__THE TASK__
Produce one exact copy of the records, no pictures.

[[ RECORDS SUPPLIED open ]]

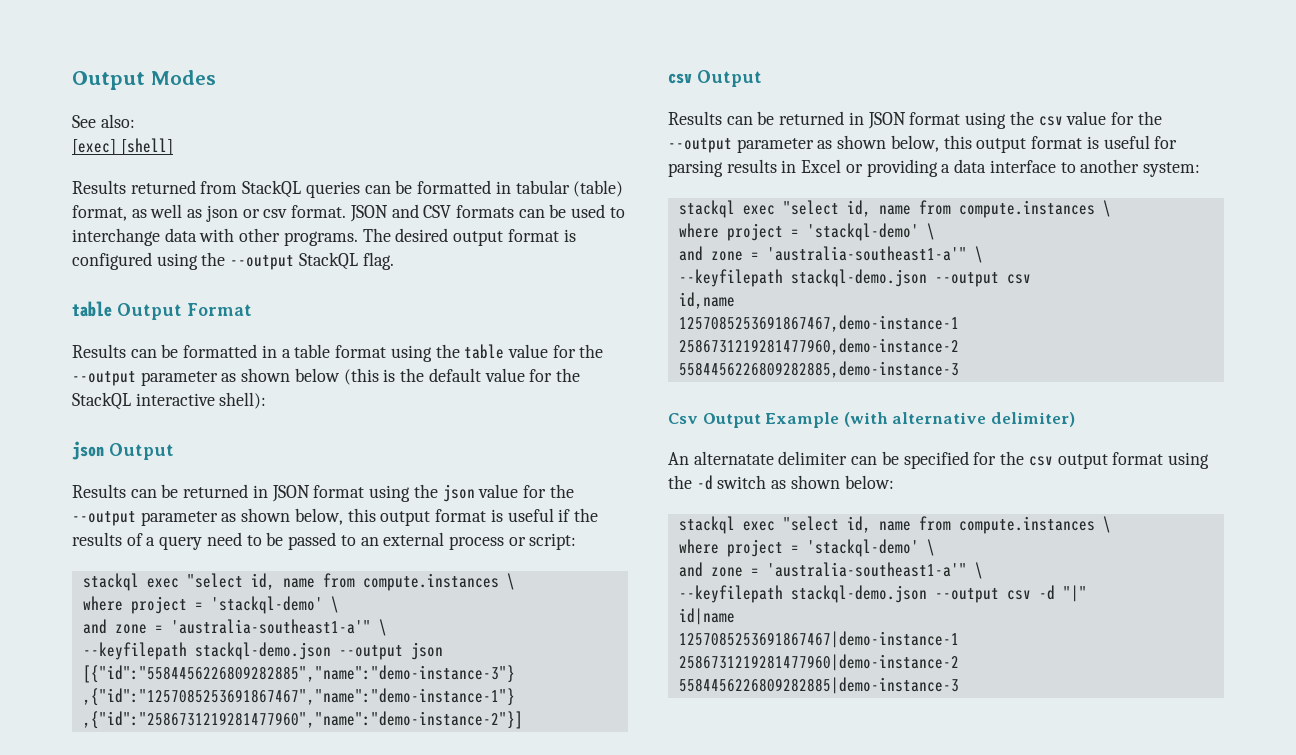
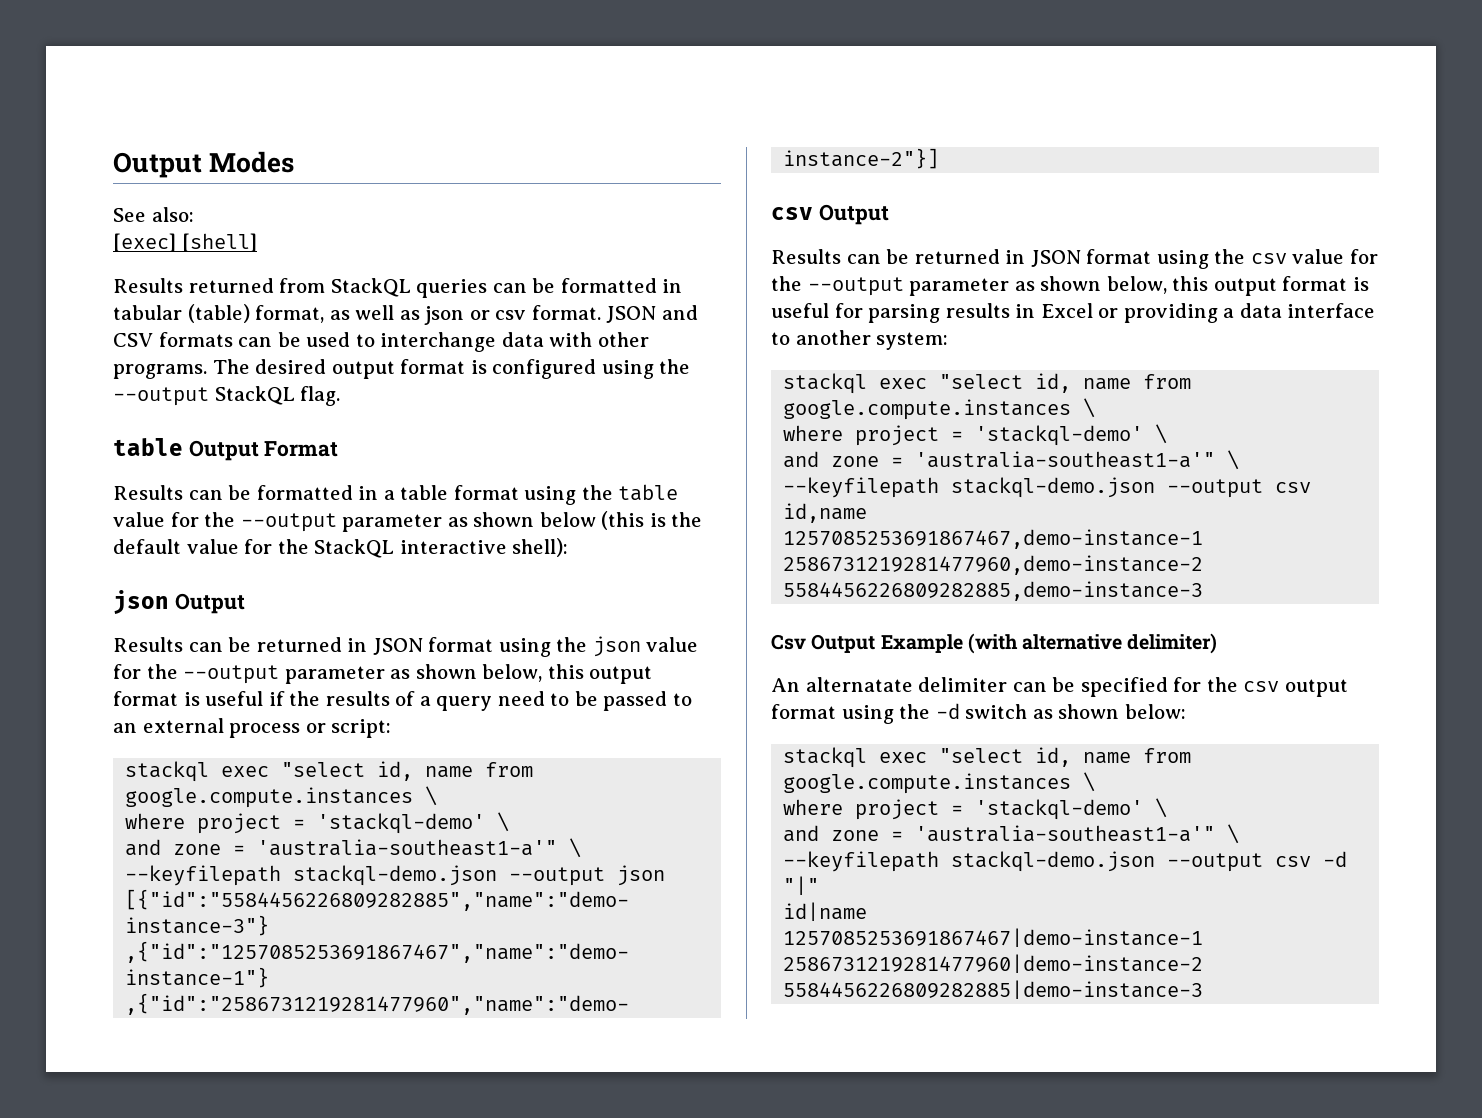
  Results can be returned in JSON format using the json value for the --output parameter as shown below, this output format is useful if the results of a query need to be passed to an external process or script:
- stackql exec "select id, name from compute.instances \
+ stackql exec "select id, name from google.compute.instances \
  Results can be returned in JSON format using the csv value for the --output parameter as shown below, this output format is useful for parsing results in Excel or providing a data interface to another system:
- stackql exec "select id, name from compute.instances \
+ stackql exec "select id, name from google.compute.instances \
  An alternatate delimiter can be specified for the csv output format using the -d switch as shown below:
- stackql exec "select id, name from compute.instances \
+ stackql exec "select id, name from google.compute.instances \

[[ RECORDS SUPPLIED closed ]]

__RESPONSE FOR THIS EXERCISE__
  Results can be returned in JSON format using the json value for the --output parameter as shown below, this output format is useful if the results of a query need to be passed to an external process or script:
- stackql exec "select id, name from compute.instances \
+ stackql exec "select id, name from google.compute.instances \
  Results can be returned in JSON format using the csv value for the --output parameter as shown below, this output format is useful for parsing results in Excel or providing a data interface to another system:
- stackql exec "select id, name from compute.instances \
+ stackql exec "select id, name from google.compute.instances \
  An alternatate delimiter can be specified for the csv output format using the -d switch as shown below:
- stackql exec "select id, name from compute.instances \
+ stackql exec "select id, name from google.compute.instances \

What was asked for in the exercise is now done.